INTERVIEW. Violences policières : Sébastien, manifestant éborgné suite à l'explosion d'une grenade de désencerclement à Paris

Le 23 mars dernier, Sébastien, cheminot de 46 ans, a perdu un œil après l'explosion d'une grenade de désencerclement lors de la mobilisation contre la réforme des retraites à Paris. Il n'avait pas souhaité s'exprimer dans la presse jusqu'à ce jour. Il nous a accordé une interview.

Sébastien travaille à la SNCF depuis 23 ans. Ce cheminot de 46 ans est chargé de l'entretien des TGV. Le 23 mars dernier, ce syndicaliste Sud Rail à Villeneuve-Saint-Georges dans le Val-de-Marne a perdu l'usage de son œil gauche suite à l'explosion d'une grenade de désencerclement alors qu'il défilait contre la réforme des retraites. Dans cette interview, il revient sur la manifestation et les violences policières.

Que s'est-il passé avant l'explosion de la grenade de désencerclement ?

Nous étions le premier cortège syndical. Un moment le cortège s'arrête. On s'est demandé pourquoi. J'étais avec mon fils, nous sommes allés voir ce qu'il se passait en tête de cortège. Nous sentions qu'il commençait à y avoir des tensions. On fait demi-tour. Je ne suis pas tout en noir. Pas de casquette. Plutôt en jaune, avec mon organisation syndicale. Au moment de repartir dans l'autre sens, je me suis retrouvé parmi un groupe de personnes.

D'un coup, je ne comprends pas ce qui m'arrive. Je me prends l'œil gauche. Mon fils me dit qu'une grenade de désencerclement m'a touché et je vois que mon œil saigne. Je ne m'y attendais pas. Je n'ai entendu aucune sommation et la police était relativement loin de nous. À côté de nous, il y avait beaucoup de gens qui n'étaient pas des casseurs.

Comment s'est déroulée votre prise en charge ? 

Mon fils m'a aidé à m'orienter. Nous sommes tombés sur des street medics et j'ai ensuite été pris en charge par les pompiers. Ils m'ont emmené à l'hôpital Cochin où je suis resté hospitalisé trois jours. J'ai été opéré le jour de mon arrivée. Je garde des séquelles physiques, j'ai perdu l'usage de mon œil gauche, mais également psychologiques. J'ai encore du mal à dormir depuis cet événement. 

Comment analysez-vous ces violences policières ?

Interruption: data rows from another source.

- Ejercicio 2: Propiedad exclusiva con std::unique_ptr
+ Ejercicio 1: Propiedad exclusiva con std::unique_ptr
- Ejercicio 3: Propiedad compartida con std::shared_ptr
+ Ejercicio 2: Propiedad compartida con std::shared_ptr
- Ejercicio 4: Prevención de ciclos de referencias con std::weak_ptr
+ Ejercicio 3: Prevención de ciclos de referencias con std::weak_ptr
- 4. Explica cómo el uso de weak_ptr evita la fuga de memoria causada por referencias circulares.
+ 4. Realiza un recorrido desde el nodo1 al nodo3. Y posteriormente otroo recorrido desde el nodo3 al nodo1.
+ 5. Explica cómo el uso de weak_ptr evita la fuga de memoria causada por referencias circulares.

Je ne suis pas spécialiste de ces questions. Je suis un syndicaliste qui milite. En revanche, j'observe que lorsque le gouvernement refuse le dialogue avec les organisations syndicales et de passer en force, les choses ne peuvent que dégénérer. Ce n'est pas la police, le problème mais le gouvernement reste sourd, et ne joue pas la carte du dialogue social. Les policiers sont fatigués, désabusés et se retrouvent en première ligne. Cette violence est générée par le positionnement idéologique d'Emmanuel Macron. Les gens ne veulent pas de cette réforme, et de mobilisations après mobilisations, il y a des excès de violence car il n'y a pas de discussion. Je pense qu'il va y avoir des séquelles irréversibles en termes de démocratie, de confiance dans les institutions républicaines, vis-à-vis de la police et même des élus.

 

Comptez-vous donner des suites judiciaires ? 

J'entends porter plainte. J'ai été contacté par l'Inspection Générale de la Police Nationale (IGPN) sur demande du procureur. Je prends néanmoins le temps de prioriser ma santé avant d'entamer des procédures judiciaires. Je prendrai contact avec un avocat d'ici quelques jours. Je le dois à tous ceux qui continuent à manifester de manière pacifiste. Je veux le faire afin de montrer qu'ils ne doivent pas être les premiers pris à partie lors des manifestations.